- _Exercise directions_:
Report every line of the material that contains the string "persistent".

- _Task input_:
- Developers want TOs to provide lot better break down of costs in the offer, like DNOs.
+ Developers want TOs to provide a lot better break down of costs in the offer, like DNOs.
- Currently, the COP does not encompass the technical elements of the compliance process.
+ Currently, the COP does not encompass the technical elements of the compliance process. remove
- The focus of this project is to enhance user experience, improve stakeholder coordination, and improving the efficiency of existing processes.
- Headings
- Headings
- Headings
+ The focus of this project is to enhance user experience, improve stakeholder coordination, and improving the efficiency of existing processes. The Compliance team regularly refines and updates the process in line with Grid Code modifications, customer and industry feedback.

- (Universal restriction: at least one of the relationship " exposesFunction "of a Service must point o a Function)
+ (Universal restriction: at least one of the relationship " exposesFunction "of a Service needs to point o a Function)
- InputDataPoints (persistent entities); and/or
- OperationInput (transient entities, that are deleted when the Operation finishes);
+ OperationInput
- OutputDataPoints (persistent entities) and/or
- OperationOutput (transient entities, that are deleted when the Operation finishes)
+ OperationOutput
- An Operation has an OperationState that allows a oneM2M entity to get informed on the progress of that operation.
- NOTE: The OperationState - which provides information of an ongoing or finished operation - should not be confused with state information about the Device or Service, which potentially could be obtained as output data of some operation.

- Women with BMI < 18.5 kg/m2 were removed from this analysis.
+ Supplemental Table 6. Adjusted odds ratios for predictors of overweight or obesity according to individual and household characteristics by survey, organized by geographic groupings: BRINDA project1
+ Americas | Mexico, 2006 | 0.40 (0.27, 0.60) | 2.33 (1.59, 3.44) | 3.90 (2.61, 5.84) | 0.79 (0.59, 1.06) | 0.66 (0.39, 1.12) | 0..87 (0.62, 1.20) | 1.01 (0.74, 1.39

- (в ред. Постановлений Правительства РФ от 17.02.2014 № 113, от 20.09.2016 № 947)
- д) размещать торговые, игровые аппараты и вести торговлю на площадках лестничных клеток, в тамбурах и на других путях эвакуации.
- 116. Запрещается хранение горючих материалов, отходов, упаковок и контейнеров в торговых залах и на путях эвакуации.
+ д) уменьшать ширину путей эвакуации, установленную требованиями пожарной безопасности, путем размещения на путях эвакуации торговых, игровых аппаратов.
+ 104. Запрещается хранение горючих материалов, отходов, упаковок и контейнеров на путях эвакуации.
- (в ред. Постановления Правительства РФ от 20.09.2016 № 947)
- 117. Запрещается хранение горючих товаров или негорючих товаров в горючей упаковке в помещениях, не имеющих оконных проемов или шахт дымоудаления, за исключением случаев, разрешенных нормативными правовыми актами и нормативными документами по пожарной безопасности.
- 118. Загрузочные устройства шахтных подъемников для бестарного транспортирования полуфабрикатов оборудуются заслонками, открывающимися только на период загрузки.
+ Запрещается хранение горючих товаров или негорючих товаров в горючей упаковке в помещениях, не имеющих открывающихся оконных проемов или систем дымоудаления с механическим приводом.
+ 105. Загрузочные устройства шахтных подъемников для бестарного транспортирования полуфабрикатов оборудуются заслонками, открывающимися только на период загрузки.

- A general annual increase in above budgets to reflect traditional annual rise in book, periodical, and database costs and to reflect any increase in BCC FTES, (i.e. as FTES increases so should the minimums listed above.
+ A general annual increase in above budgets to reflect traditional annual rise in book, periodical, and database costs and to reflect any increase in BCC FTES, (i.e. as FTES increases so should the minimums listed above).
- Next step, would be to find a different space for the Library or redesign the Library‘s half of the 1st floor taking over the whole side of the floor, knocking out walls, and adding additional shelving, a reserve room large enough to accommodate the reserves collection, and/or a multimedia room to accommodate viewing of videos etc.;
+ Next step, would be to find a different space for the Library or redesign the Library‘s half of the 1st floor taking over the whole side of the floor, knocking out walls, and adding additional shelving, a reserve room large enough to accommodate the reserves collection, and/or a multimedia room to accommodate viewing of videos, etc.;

- _Task solution_:
- InputDataPoints (persistent entities); and/or
- OutputDataPoints (persistent entities) and/or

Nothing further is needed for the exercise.